Your objective
Exactly and only the lines below from the one containing "text: 6-0 ->" down to the one containing "border-radius: 14px ->" are wanted, both included; please exclude every picture.

Exercise data
[Start of section]

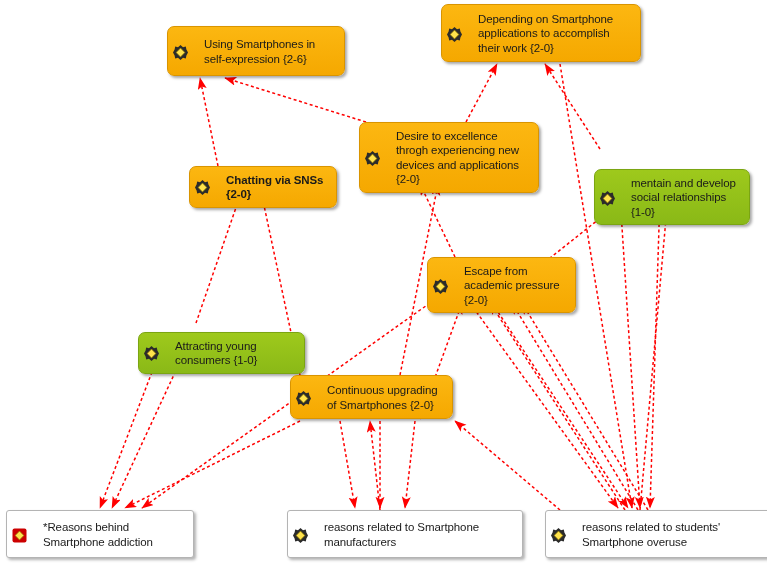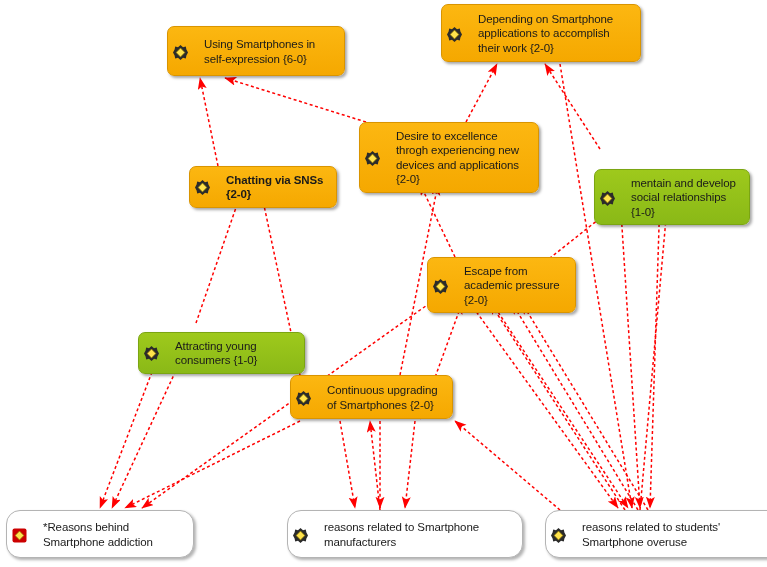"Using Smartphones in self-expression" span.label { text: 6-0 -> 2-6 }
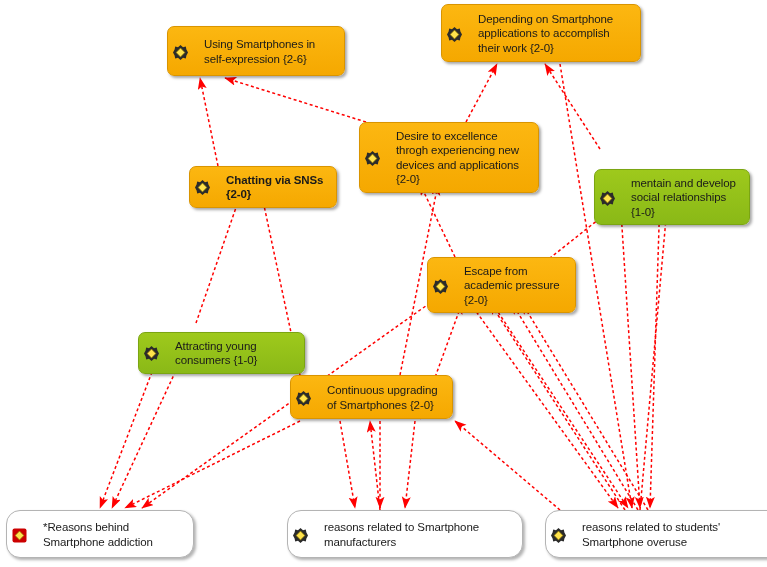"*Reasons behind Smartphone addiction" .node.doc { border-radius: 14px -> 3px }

[End of section]
[Start of section]

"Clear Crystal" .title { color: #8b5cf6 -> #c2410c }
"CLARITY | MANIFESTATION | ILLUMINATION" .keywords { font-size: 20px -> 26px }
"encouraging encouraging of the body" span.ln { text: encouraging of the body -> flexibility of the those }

[End of section]
[Start of section]

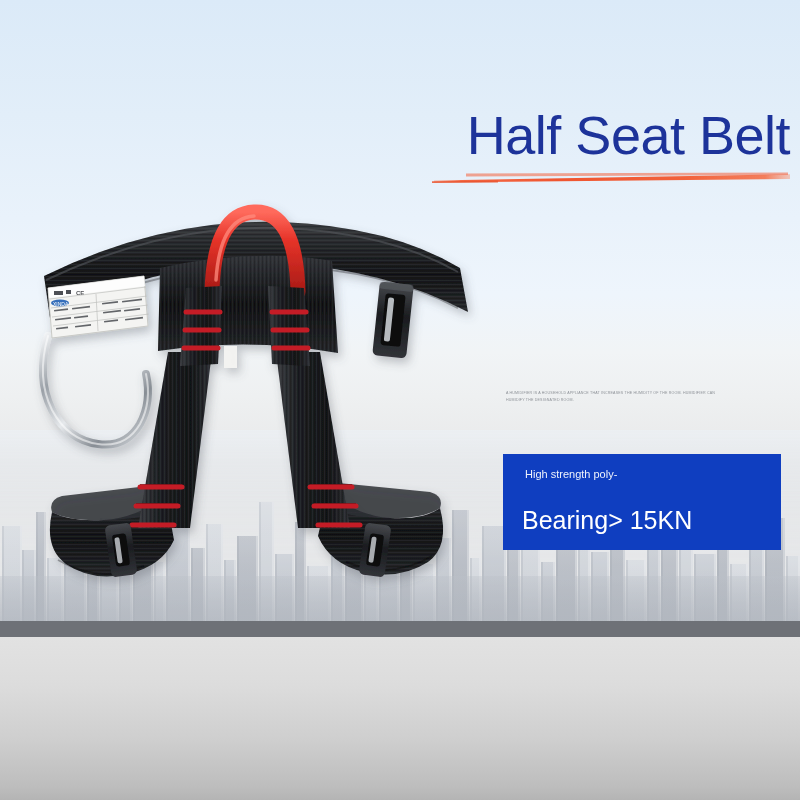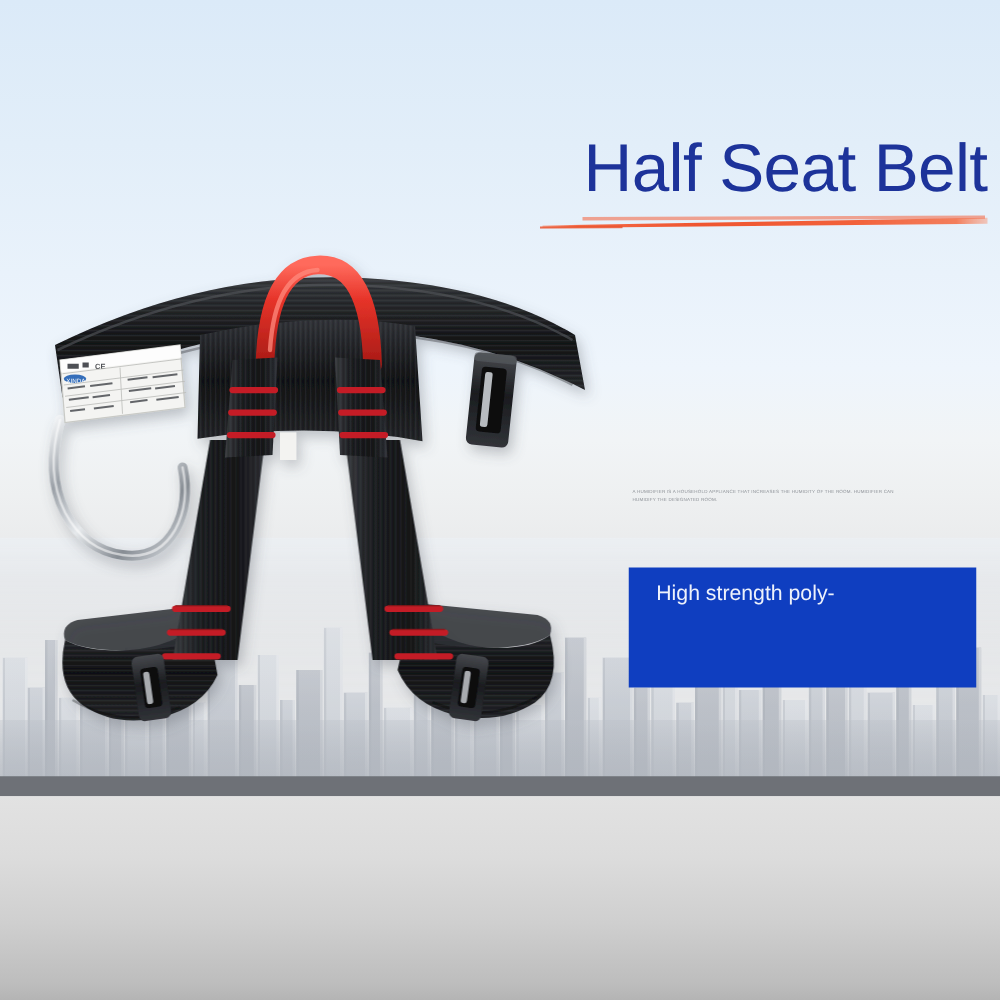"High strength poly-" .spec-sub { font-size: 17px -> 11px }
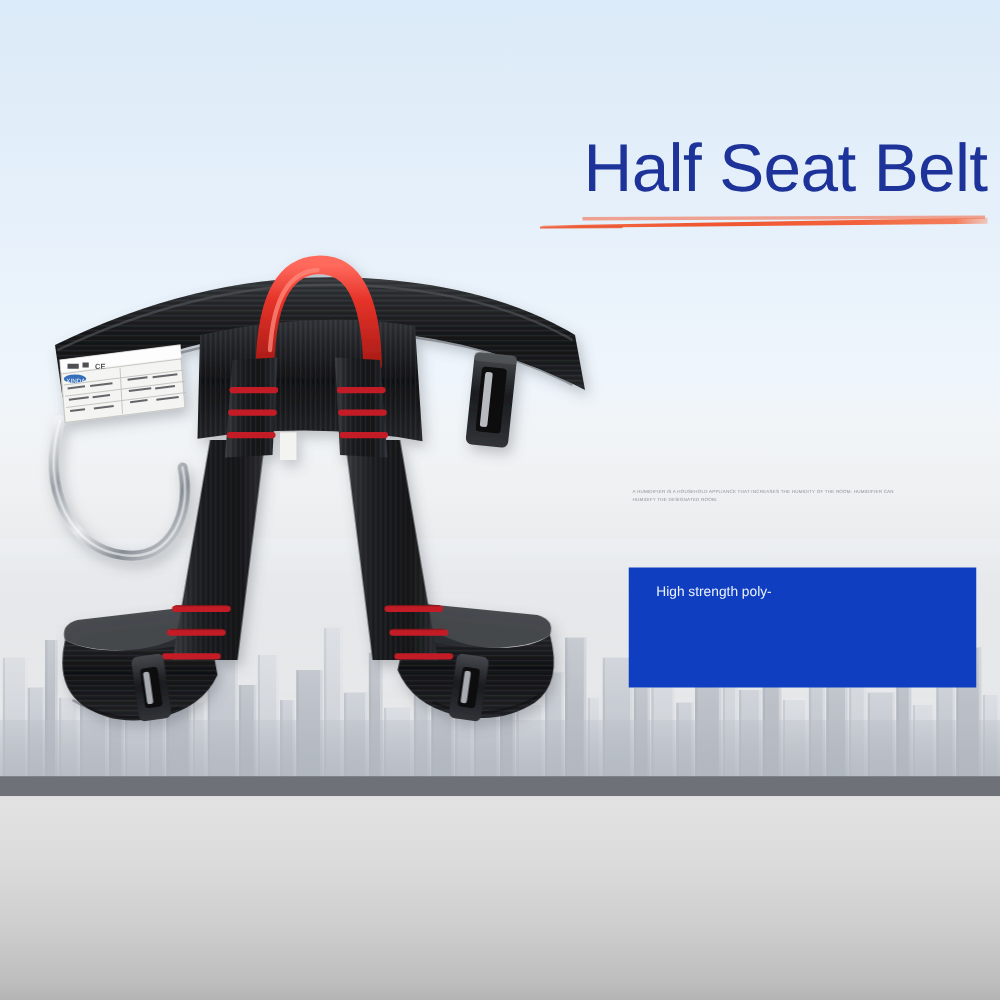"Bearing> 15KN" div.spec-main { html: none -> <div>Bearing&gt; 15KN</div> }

[End of section]

Task result
"Using Smartphones in self-expression" span.label { text: 6-0 -> 2-6 }
"*Reasons behind Smartphone addiction" .node.doc { border-radius: 14px -> 3px }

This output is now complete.